───── Task inputs ─────

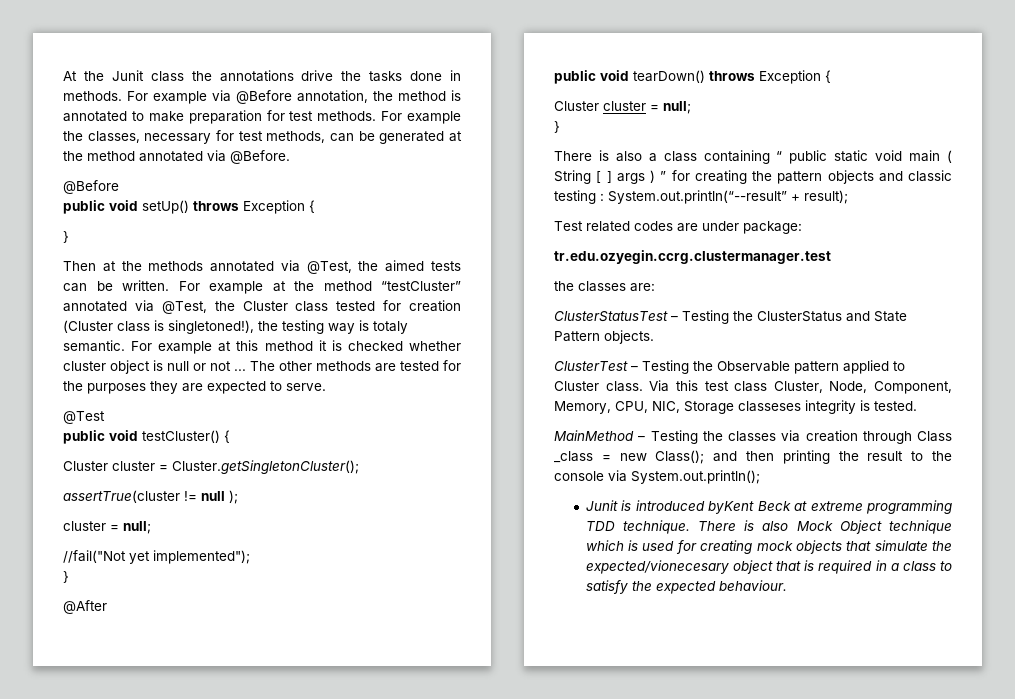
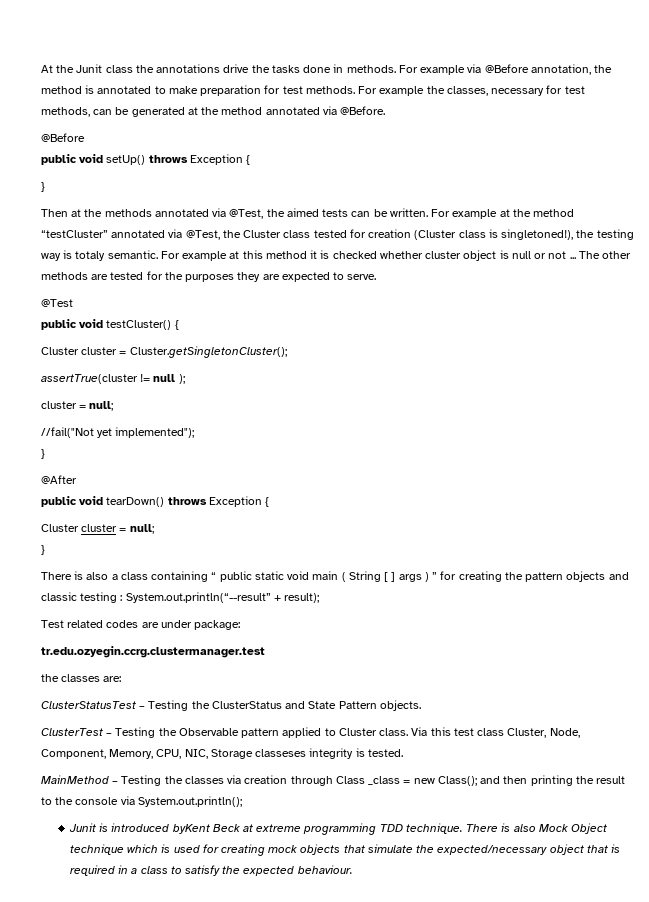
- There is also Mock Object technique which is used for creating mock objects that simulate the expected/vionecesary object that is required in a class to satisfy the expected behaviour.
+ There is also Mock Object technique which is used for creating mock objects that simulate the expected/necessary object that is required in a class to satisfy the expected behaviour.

─────
───── Task inputs ─────

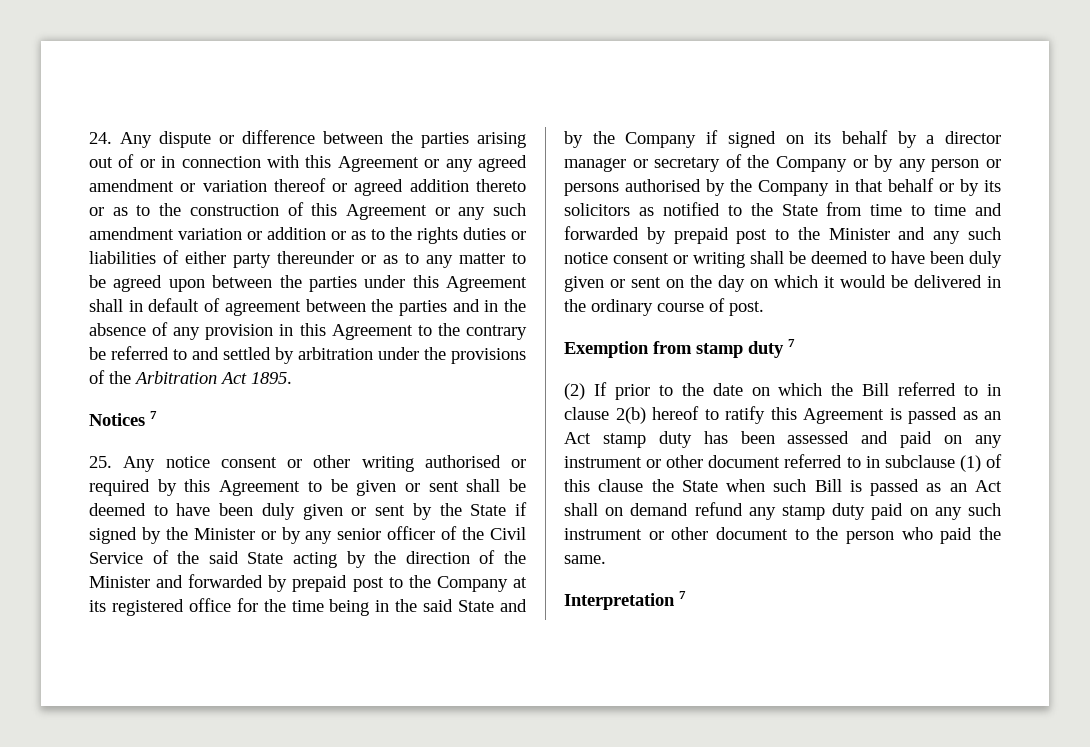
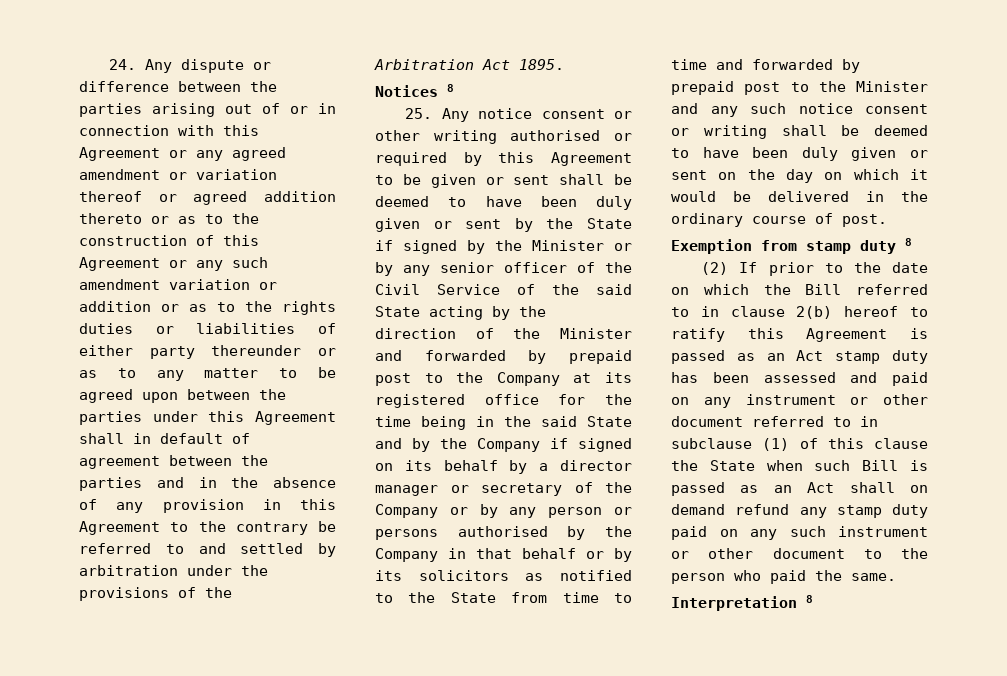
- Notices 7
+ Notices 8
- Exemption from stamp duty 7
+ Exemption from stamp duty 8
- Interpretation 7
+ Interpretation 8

─────
───── Task inputs ─────

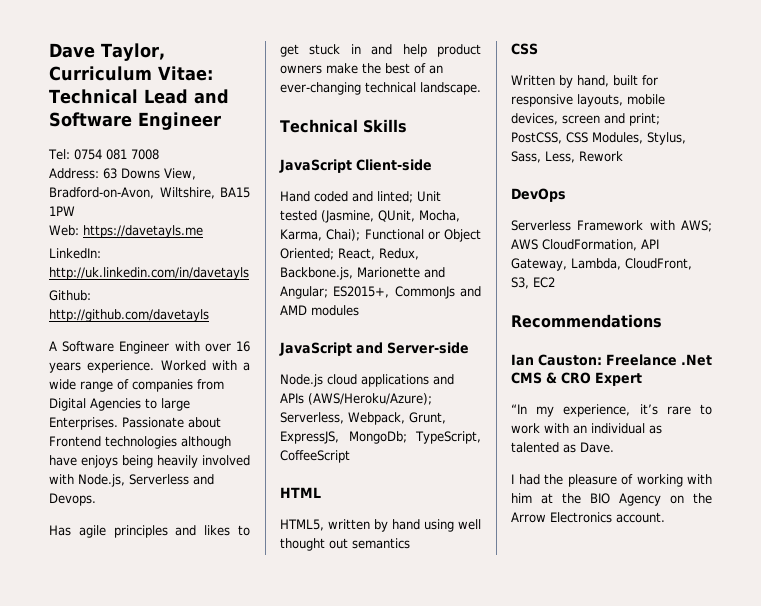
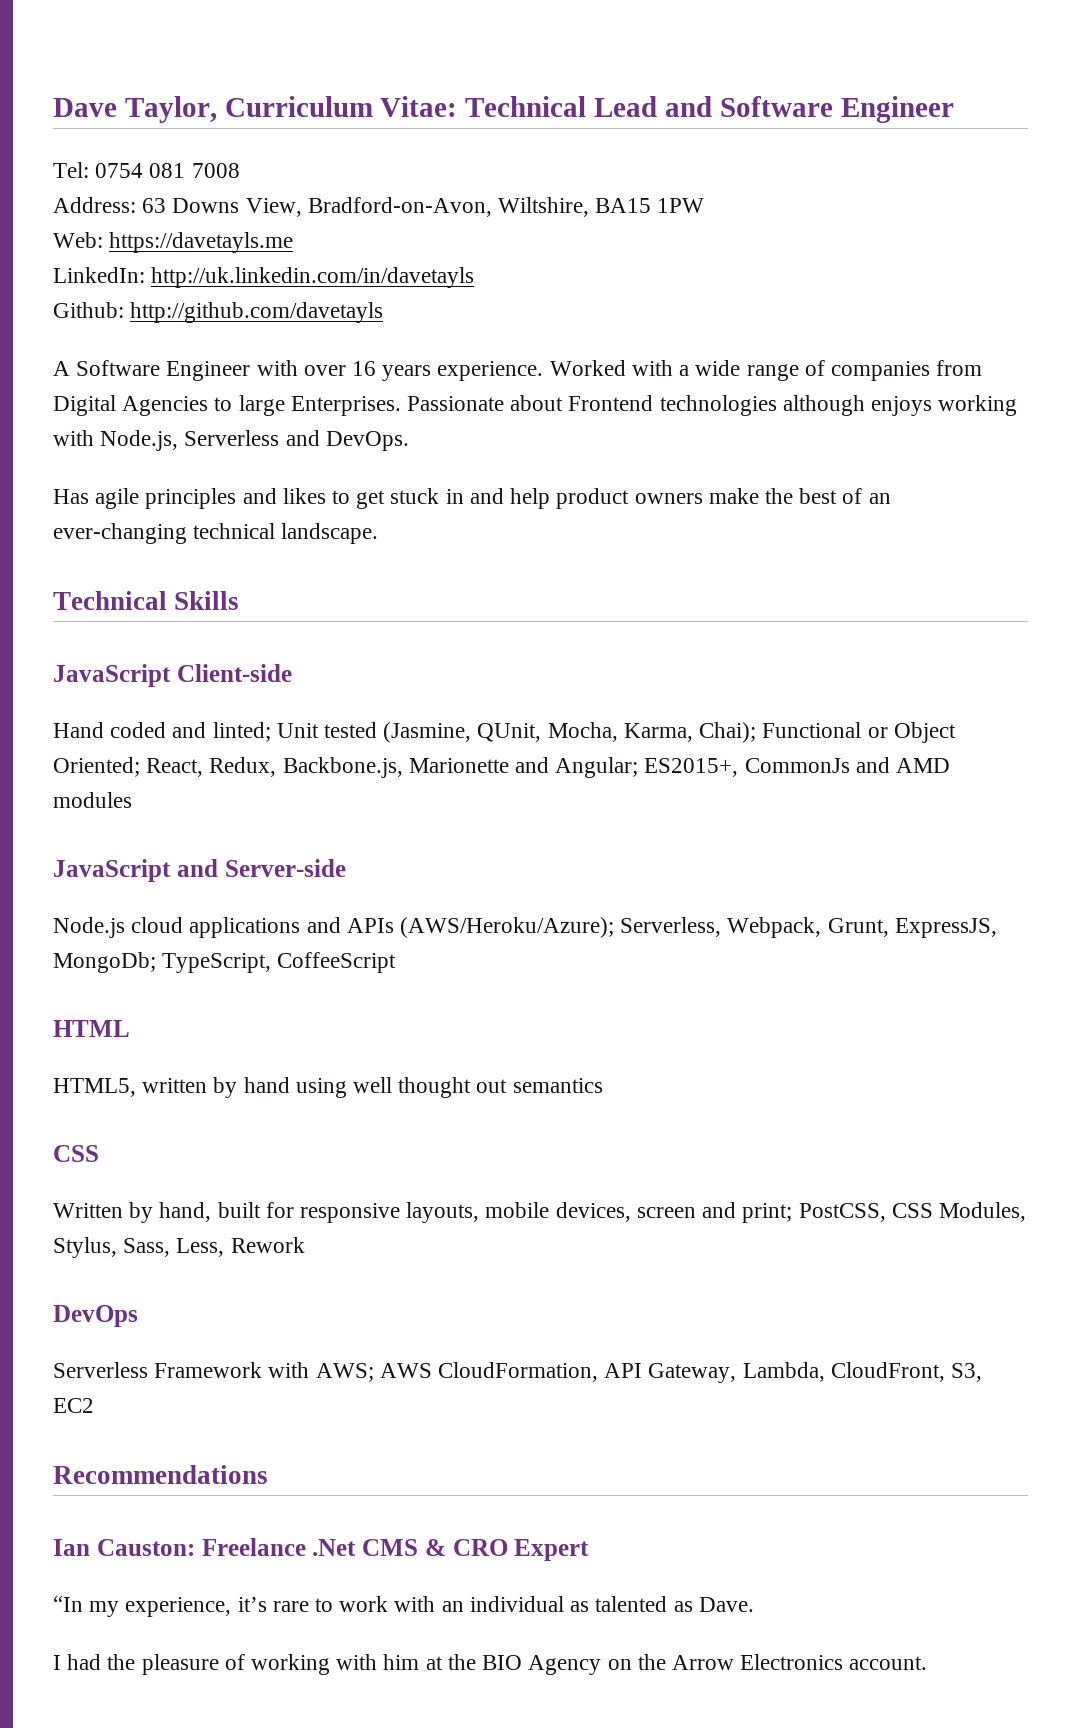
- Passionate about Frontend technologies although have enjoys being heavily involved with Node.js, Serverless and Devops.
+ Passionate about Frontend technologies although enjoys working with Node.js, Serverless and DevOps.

─────

**Prompt**.
The response should be the listing above, limited to the lines between the one holding "- Passionate about" and the one holding "working with Node.js, Serverless and DevOps.", inclusive, reproduced exactly.

**Output of the task**.
- Passionate about Frontend technologies although have enjoys being heavily involved with Node.js, Serverless and Devops.
+ Passionate about Frontend technologies although enjoys working with Node.js, Serverless and DevOps.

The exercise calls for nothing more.